I recently received an alarming bug report about the TestNG Eclipse plug-in:

I’m talking about TestNG plugin for eclipse and its performance. Since some time this plugin contains new feature – searching already finished tests. (just “Search: ” with a field).
Performing this search makes that my eclipse does not response for minutes. After all I can see as a result – all historical run tests (according to my search request).

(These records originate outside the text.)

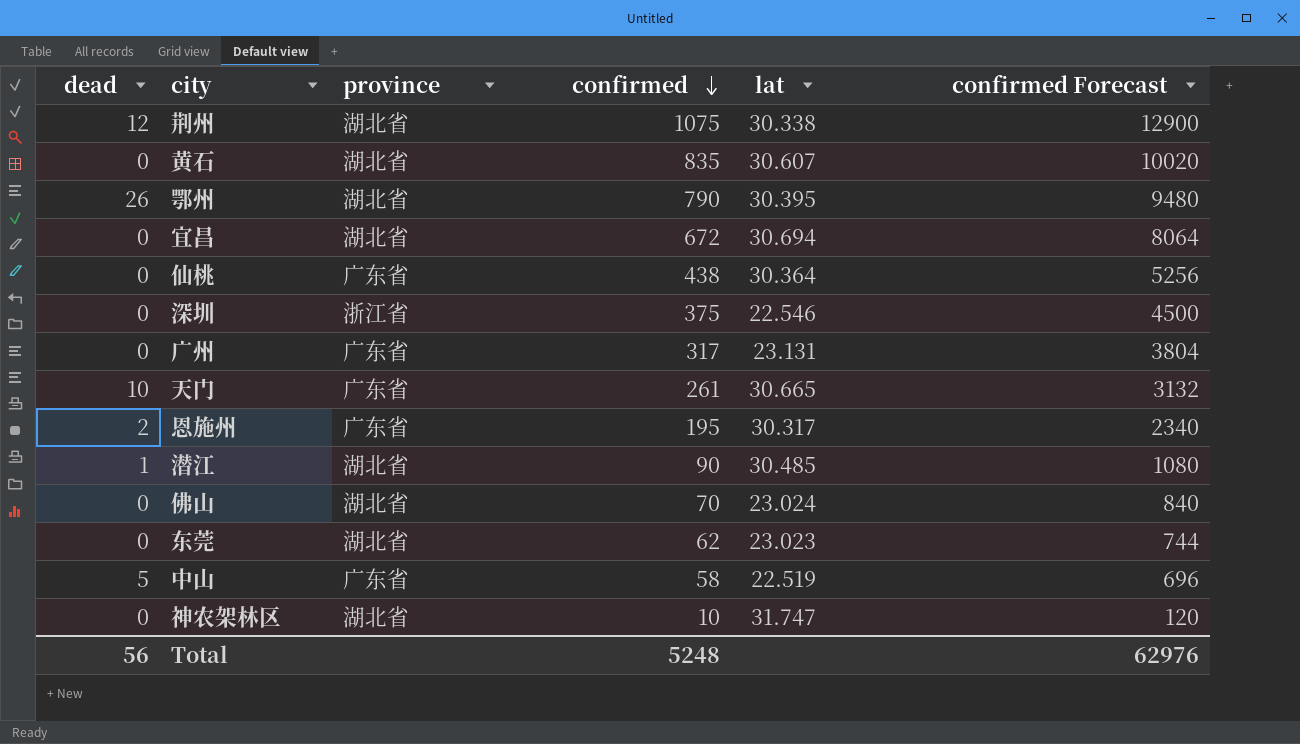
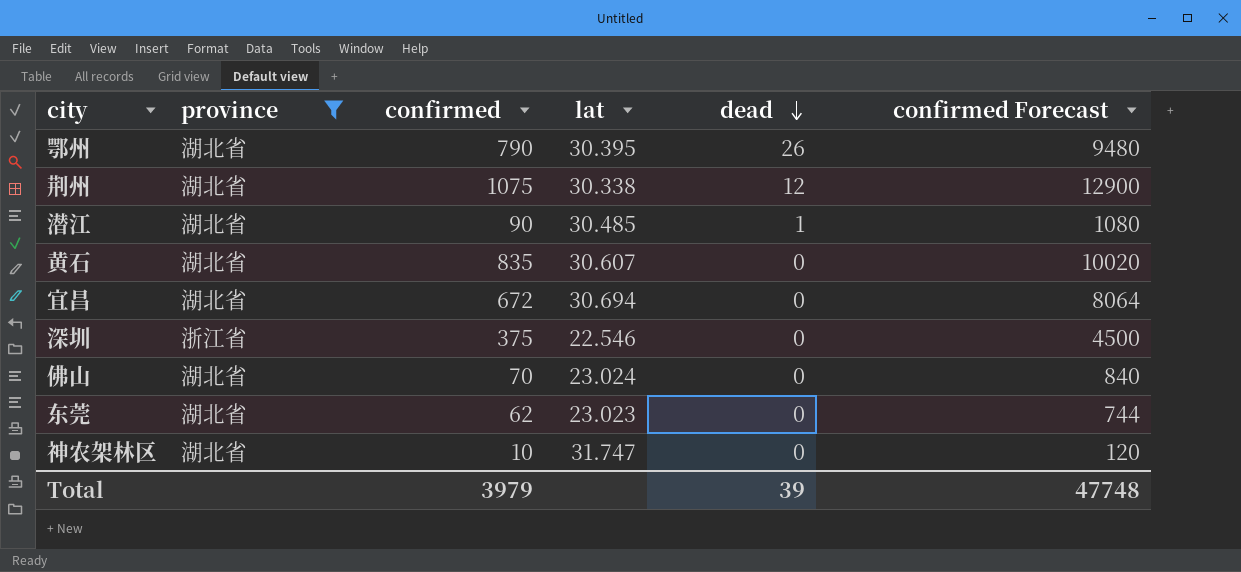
filter: none -> province != 广东省
row order: confirmed descending -> dead descending
column dead | position: 1 -> 5
Total | confirmed: 5248 -> 3979
Total | dead: 56 -> 39
Total | confirmed Forecast: 62976 -> 47748

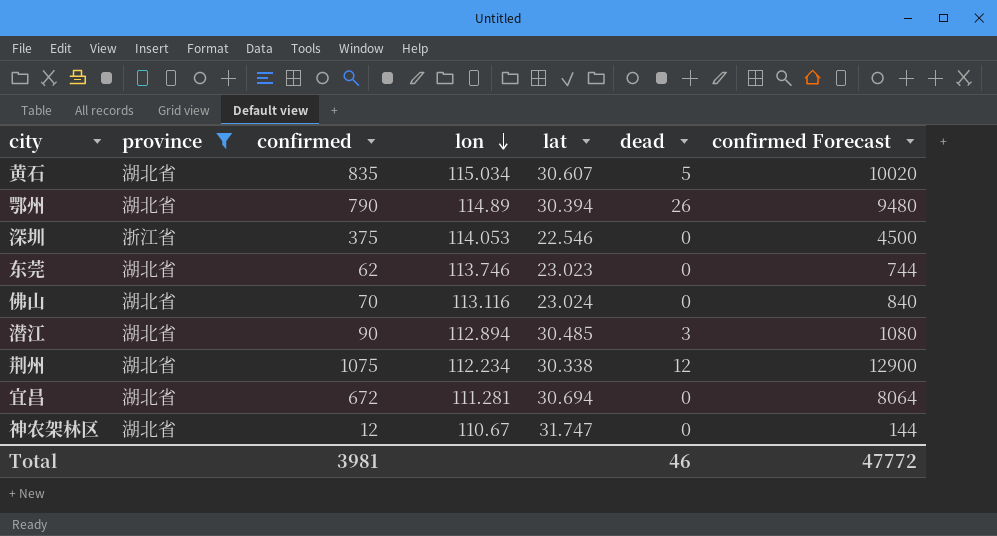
row order: dead descending -> lon descending
column lon | position: none -> 4
黄石 | dead: 0 -> 5
鄂州 | lat: 30.395 -> 30.394
潜江 | dead: 1 -> 3
神农架林区 | confirmed: 10 -> 12
神农架林区 | confirmed Forecast: 120 -> 144
Total | confirmed: 3979 -> 3981
Total | dead: 39 -> 46
Total | confirmed Forecast: 47748 -> 47772

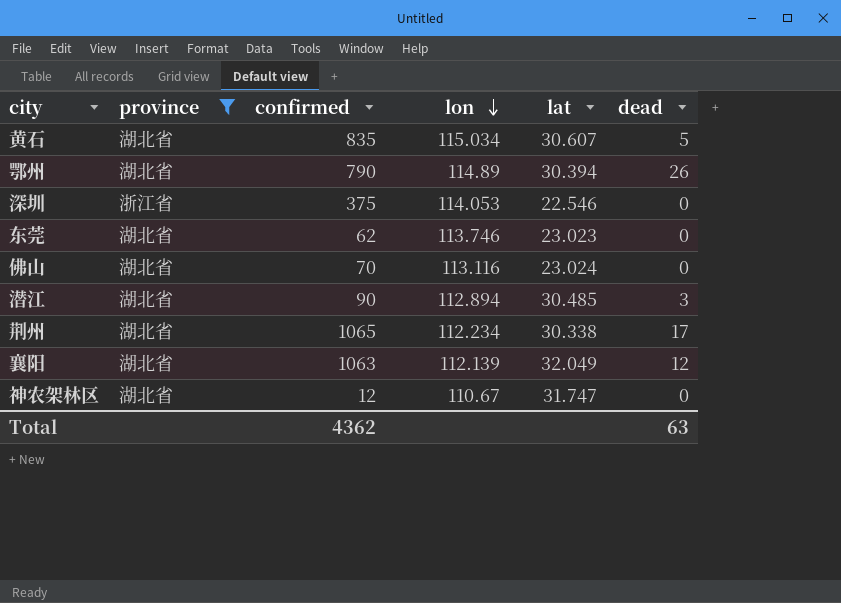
column confirmed Forecast | formula: [confirmed] * 12 -> none
row 宜昌: 湖北省 | 672 | 111.281 | 30.694 | 0 | 8064 -> none
荆州 | confirmed: 1075 -> 1065
荆州 | dead: 12 -> 17
row 襄阳: none -> 湖北省 | 1063 | 112.139 | 32.049 | 12
Total | confirmed: 3981 -> 4362
Total | dead: 46 -> 63

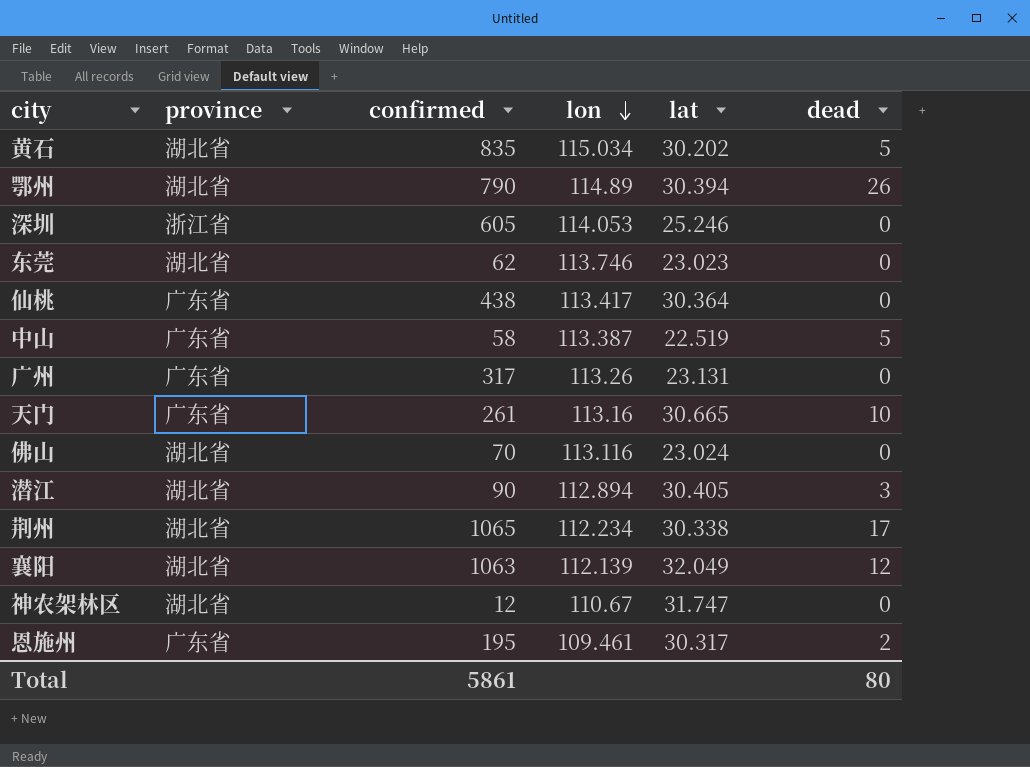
filter: province != 广东省 -> none
黄石 | lat: 30.607 -> 30.202
深圳 | confirmed: 375 -> 605
深圳 | lat: 22.546 -> 25.246
潜江 | lat: 30.485 -> 30.405
Total | confirmed: 4362 -> 5861
Total | dead: 63 -> 80

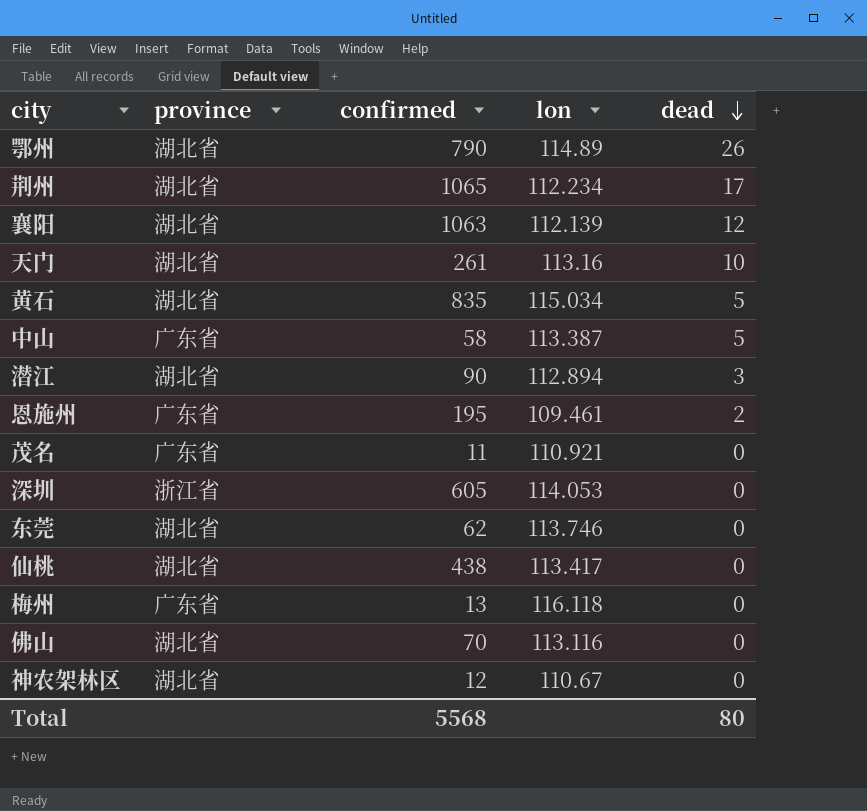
row order: lon descending -> dead descending
column lat | position: 5 -> none
row 广州: 广东省 | 317 | 113.26 | 23.131 | 0 -> none
天门 | province: 广东省 -> 湖北省
row 茂名: none -> 广东省 | 11 | 110.921 | 0
仙桃 | province: 广东省 -> 湖北省
row 梅州: none -> 广东省 | 13 | 116.118 | 0
Total | confirmed: 5861 -> 5568

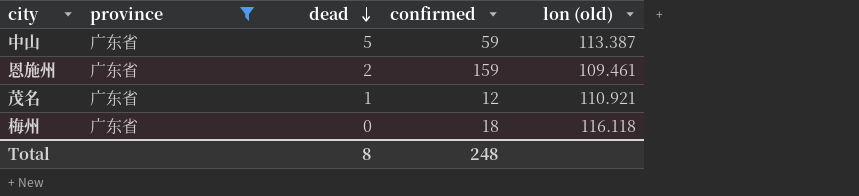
filter: none -> province = 广东省
column dead | position: 5 -> 3
column name: lon -> lon (old)
中山 | confirmed: 58 -> 59
恩施州 | confirmed: 195 -> 159
茂名 | dead: 0 -> 1
茂名 | confirmed: 11 -> 12
梅州 | confirmed: 13 -> 18
Total | dead: 80 -> 8
Total | confirmed: 5568 -> 248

A bug that would cause Eclipse to be unresponsive for minutes is certainly unacceptable, so I tried to dig into this problem quickly. However, I was still not quite sure what this user was doing, and since I use and I work on the plug-in on a regular basis, the problem have been happening under some very specific and unusual circumstances. A few emails later, I received the following clarification:

Yes, I’m talking about the Search box and filtering.
‘historical data” means all collected test results. In case I don’t restart eclipse for weeks and start million tests (via providers) performance plays here important role.
In fact I don’t need the search box feature. Simply today I filled it up by mistake and lost half an hour… First to find, second to remove from the box…

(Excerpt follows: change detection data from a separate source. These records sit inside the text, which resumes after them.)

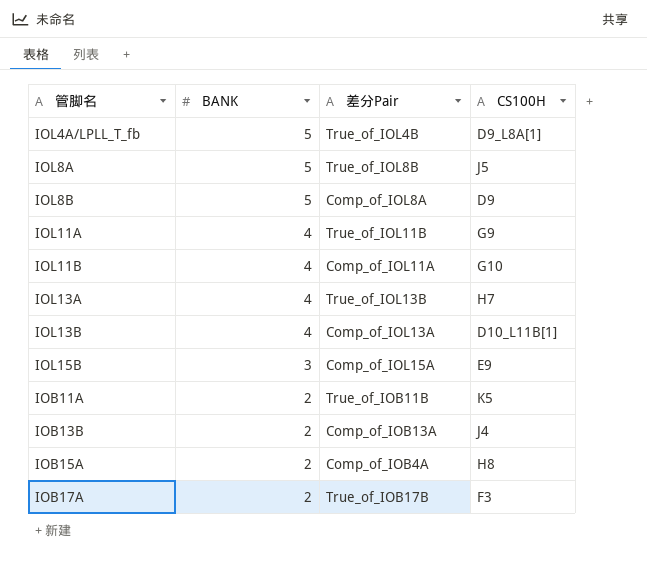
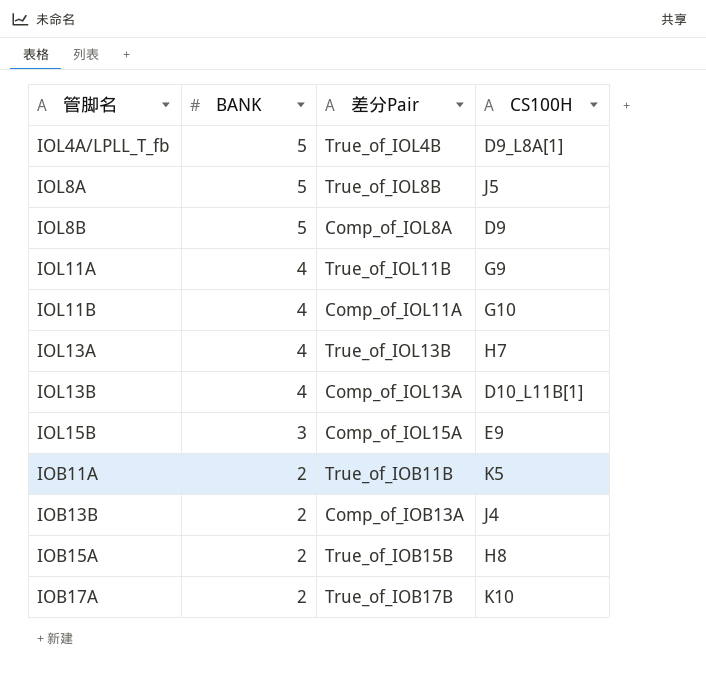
IOB15A | 差分Pair: Comp_of_IOB4A -> True_of_IOB15B
IOB17A | CS100H: F3 -> K10

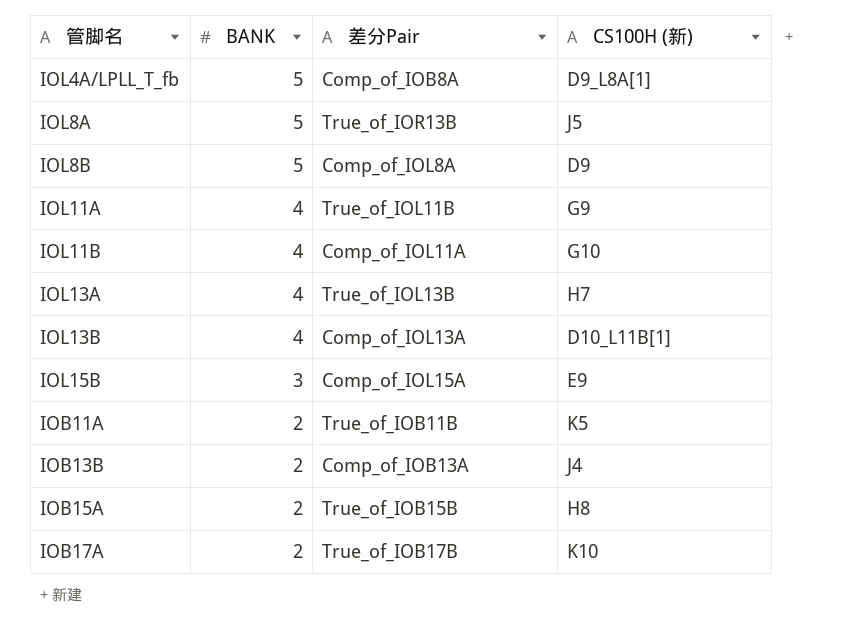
column name: CS100H -> CS100H (新)
IOL4A/LPLL_T_fb | 差分Pair: True_of_IOL4B -> Comp_of_IOB8A
IOL8A | 差分Pair: True_of_IOL8B -> True_of_IOR13B

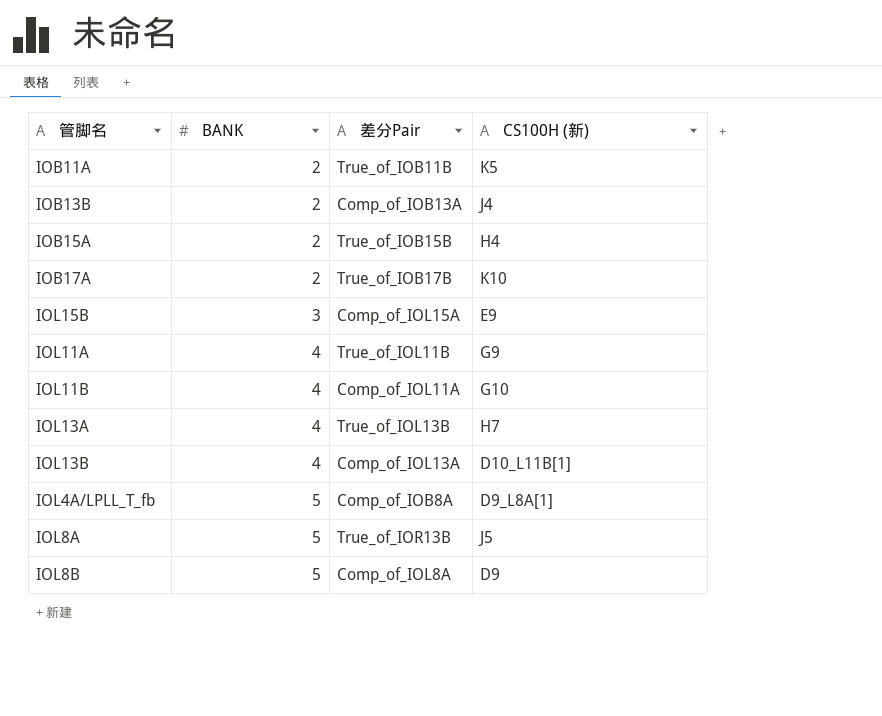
row order: BANK descending -> BANK ascending
IOB15A | CS100H (新): H8 -> H4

I have to say I laughed when I read “I filled it by mistake and lost a half hour”. Okay, maybe not very funny from this user’s stand point, but funny because I can see how having a million test instances could cause the plug-in to become unresponsive.

The problem is caused by the “Search filter”, a feature that appeared in the plug-in a few months ago:

When you type characters in this text box, the results displayed in the tree get filtered and only the nodes that match the text are shown, a functionality that is very convenient when you want to inspect the results of a specific test.

This poor user created a test run with one million test instances, accidentally typed a letter in the search box and then the plug-in diligently went through the million nodes, retaining only those that contain this letter. Obviously, deleting this character will cause the exact same thing to happen, except that the entirety of the test suite will be restored in the tree view.

This code is fairly naive and not really optimized to account for the creation of a million TreeItems, so I wasn’t really surprised to hear that doing so would cause Eclipse to become unresponsive for a while. After all, the addition of these SWT objects has to be made on the Event Dispatch Thread at some point, and whether you add them one by one or in bulk (which is what the plug-in is doing), it’s pretty much guaranteed that the dispatch thread will get severely hogged.

It’s a pretty simple problem with a few obvious solutions, the hard part is finding out the best course of action.

My first thought at trimming down the solution space was to decide that a test result featuring millions of objects was an unusual case and that optimizing this part of the code should therefore not be my priority. But just for the sake of argument, I explored several ways of doing so and I came up with various ideas, among which doing some precaching of subwords (for example, so I can match three letter words to nodes very quickly) or by virtualizing the tree. I’m sure there are plenty of other techniques available and I’m definitely interested in hearing about them.

But for now, I decided to take a lighter approach, so I made two changes:

1) When I detect that the tree contains more than a certain number of nodes, I configure the text box not to start filtering until it has at least three characters. This addresses the problem of accidentally typing a letter in the box, and it also guarantees that when the filtering is triggered, it will match fewer nodes (since these will have to match three letters instead of just one). Obviously, the code sill has to go through the million nodes.

This looks simple enough but I couldn’t help trying to devise clever ways of actually calibrating these numbers: when should this behavior be triggered? 1000 nodes? 10,000 nodes? Also, should the minimum number of characters be a function of that number? For example, require two characters for 1000 nodes but three for 10,000 nodes? How about using a log in base 1000 to create these pairs of values? Or should the base of the log be 50?

2) I added a new “Clear results” icon to the toolbar:

Clicking it wipes the results displayed in all the panes, which guarantees that typing text in the search filter will do nothing (the search text box actually gets disabled).

The only concern I have with this approach is that users might get confused to see that sometimes, the search filter will activate with one character and other times, it requires three. They might even think that the search filter is broken if nothing happens after typing two characters.

You can work around this problem by providing a tool tip to the text box or, better, display a helpful text tip in a greyed out font inside the text box itself, saying something like “[Type at least three characters to search]”.

I found it interesting how such a simple problem can offer so many different avenues to solve it and how each one comes with benefits and costs that need to be carefully weighed. I’m hoping to have struck a correct balance with the current approach, one which solves the problem at hand without impacting most of the regular users too adversely.